ValidatorFactory validatorFactory = Validation.buildDefaultValidatorFactory();
Validator validator = validatorFactory.getValidator();
for (int j = 0; j < LOOP; j++) {
	long start = System.nanoTime();
	for (int i = 0; i < UNIT; i++) {
		Bean bean = new Bean("attr");
		validator.validate(bean);
	}
	System.out.println(((double) (System.nanoTime() - start) / 1e6));
}

3つのライブラリのMavenの依存定義は次のようにしました。
1つ目は、Hibernate Validatorです。
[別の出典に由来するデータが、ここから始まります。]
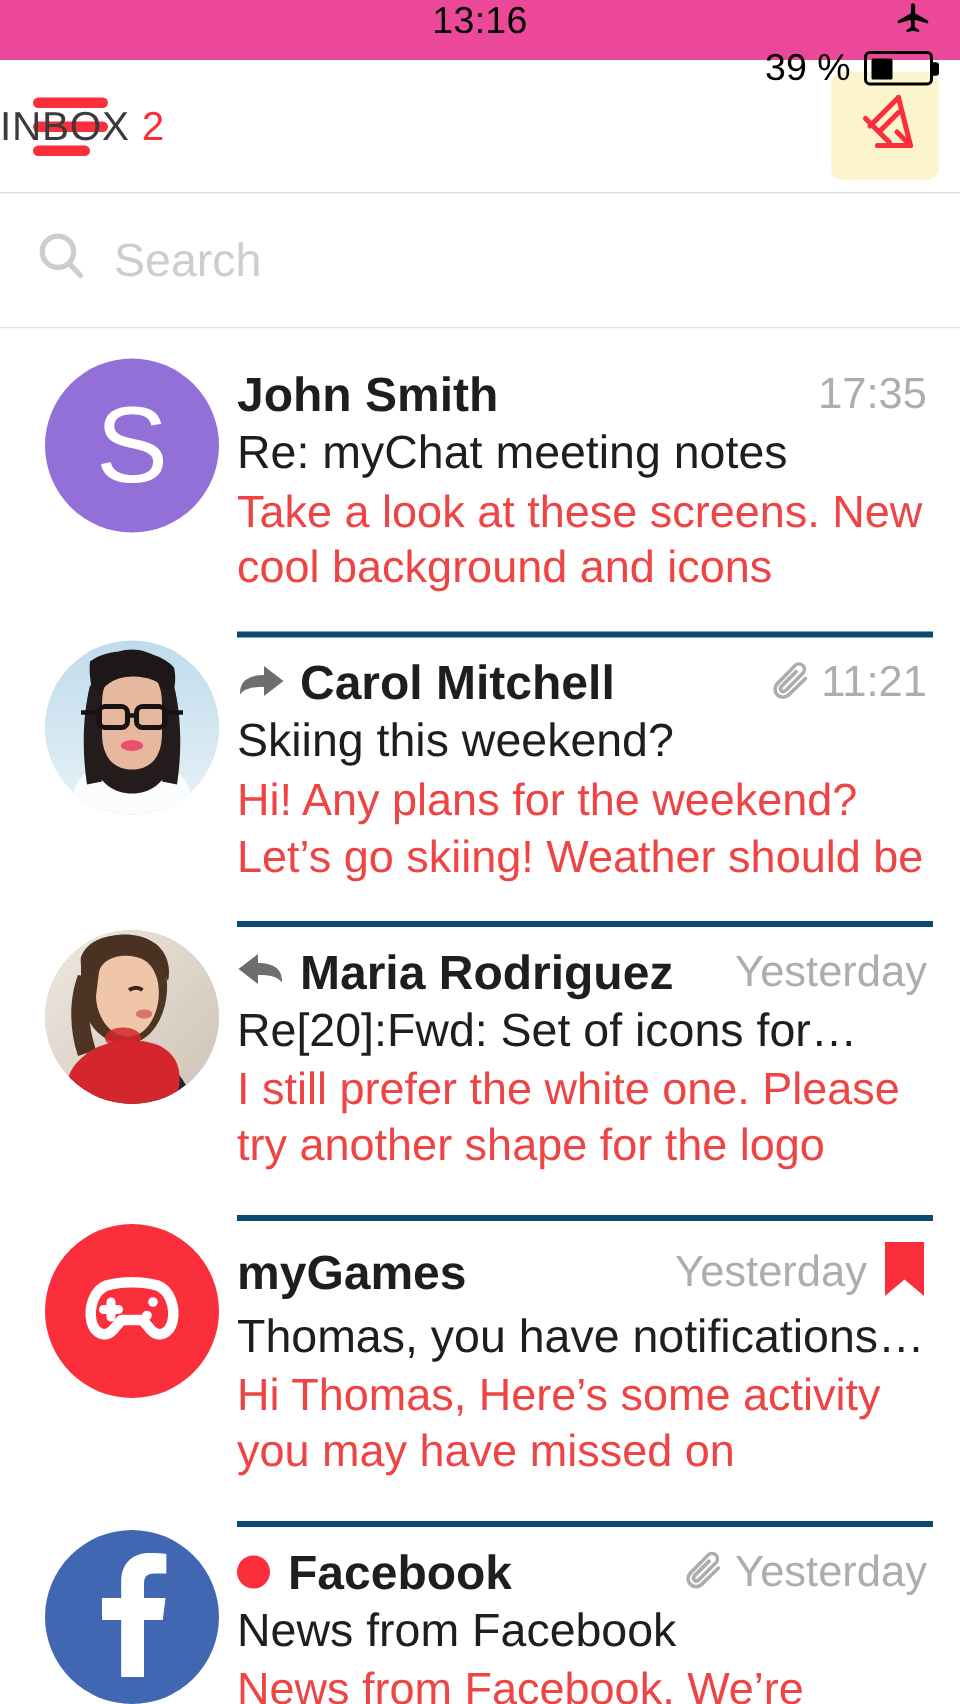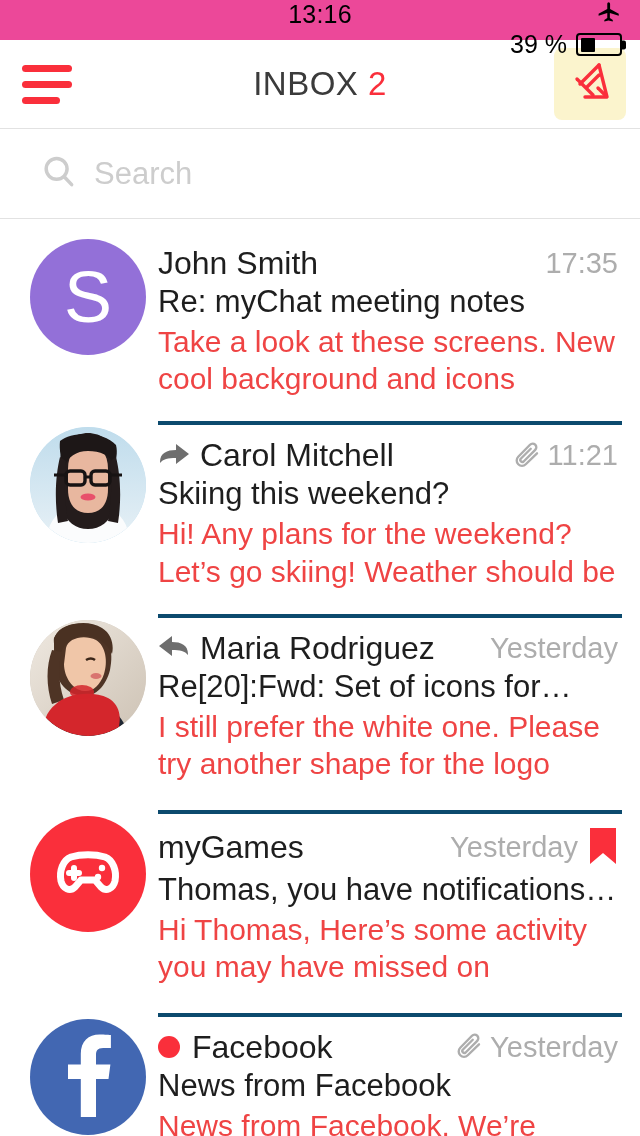--- a/index.html
+++ b/index.html
@@ -67,8 +67,8 @@
   .menu-btn span:nth-child(3){ width:38px; }
 
   .nav-title{
-    position:absolute; left:0; right:0; text-align:center;
-    font-size:33px; font-weight:400; color:#3b3b3b;
+    position:absolute; left:0; right:0; text-align:left;
+    font-size:27px; font-weight:400; color:#3b3b3b;
     letter-spacing:0.5px;
   }
   .nav-title .count{ color:#fa2f3b; }

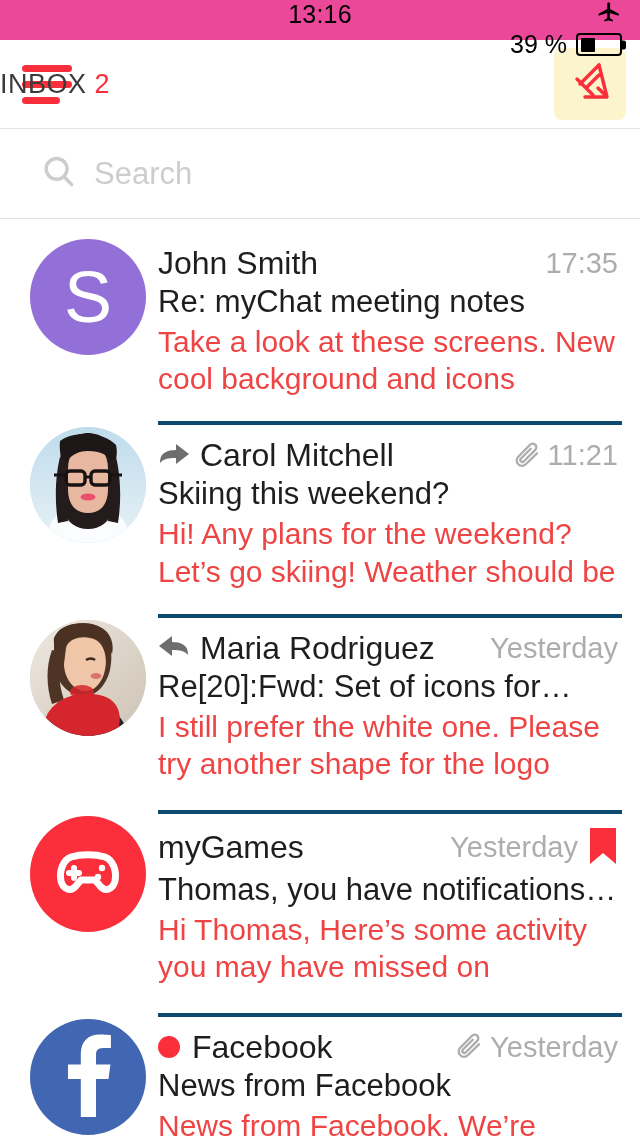--- a/index.html
+++ b/index.html
@@ -86,7 +86,7 @@
   .search-bar{
     height:90px; width:100%;
     display:flex; align-items:center;
-    padding:0 40px;
+    padding:0 22px;
     border-bottom:1px solid #e2e2e2;
     background:#fff;
   }

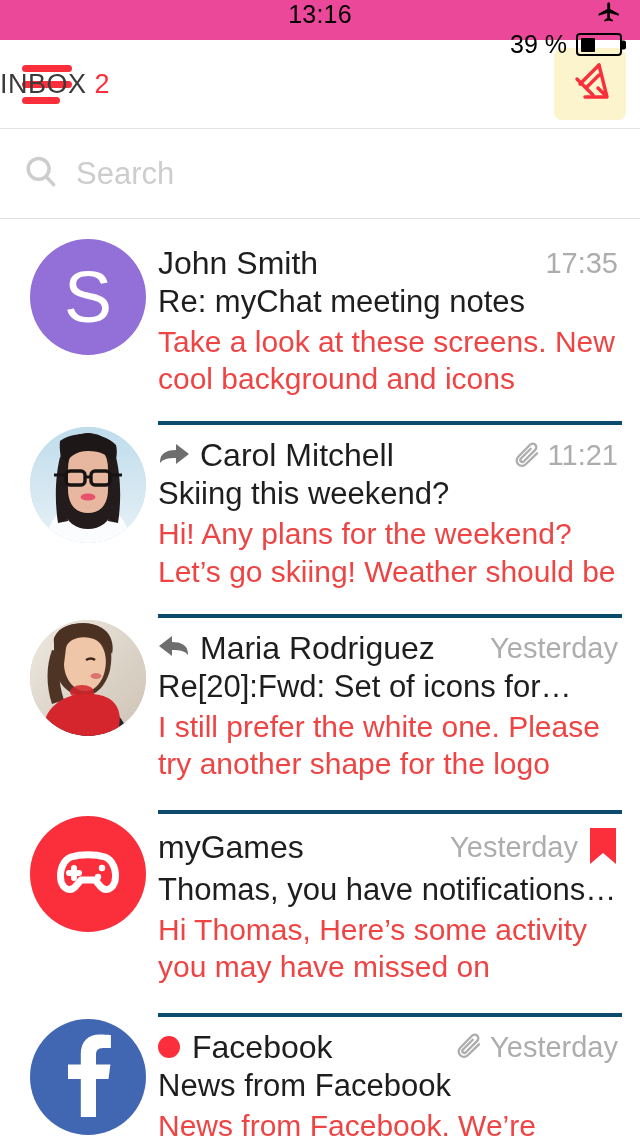--- a/index.html
+++ b/index.html
@@ -136,7 +136,7 @@
     margin-right:10px;
   }
   .sender{
-    font-size:32px; color:#1e1e1e; font-weight:400;
+    font-size:32px; color:#1e1e1e; font-weight:700;
     overflow:hidden; text-overflow:ellipsis;
   }
   .meta{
最新の開発バージョンである、5.1.0.Alpha1です。(あとで別のバージョンも比較します)


	org.hibernate
	hibernate-validator
	5.1.0.Alpha1

2つ目は、Apache BValです。


	org.apache.bval
	bval-jsr303
	0.5

そして3つ目はGoogleのプロジェクト。GWT Validationです。


	com.googlecode.gwt-validation
	gwt-validation
	2.1

比較結果

これは@NotNullをつけたクラスを10,000回ずつバリデーションした結果です。
スクリーンショット 2013-09-30 0.55.36
比較すると、Hibernate Validatorが最も高速で、GWT Validationと比較すると桁が違います。どの実装も初回のバリデーションが一番遅く、何回かバリデーションを繰り返すと、処理時間が短くなるようです。くわしく実装は見ていないですが、バリデーションの定義をキャッシュする機構があるようです。
ところで、もともとこの調査をし始めたのは、Bean Validationのために使っているHibernate Validatorが遅いのではないかということを検証するためでした。しかし、実際に測定してみると、Hibernate Validatorは十分に高速でした。

Hibernate Validatorのバージョン比較

もう少し色々と測定して試してみると、Hibernate Validatorの5.0.0.Alpha1の@NotEmptyのバリデーションが遅いことが分かりました。
@NotNullと@NotEmptyをつけたクラスを、1,000回ずつバリデーションして処理時間を計測しています。
スクリーンショット 2013-09-30 0.57.27
この通り、@NotEmptyのバリデーションは、Hibernate Validator 5.0.0.Alpha1では猛烈に遅くなります。回数を重ねるごとにどんどん遅くなっていくので、いずれハングアップすることになります。
@NotEmptyというのは、Bean Validationの仕様自体には存在しないもので、@NotNullと@Size(min=1)の複合的な定義となっています。Hibernate Validatorの5.0.0.Alpha2までは、このバリデーションがとてもヘビーなようです。
もう5.0.0.Alpha2はもう半年以上経過しているしそもそも安定バージョンじゃないので、そんなに使っている人はいないかもしれませんが、せっかく調べたのでメモ書き程度に。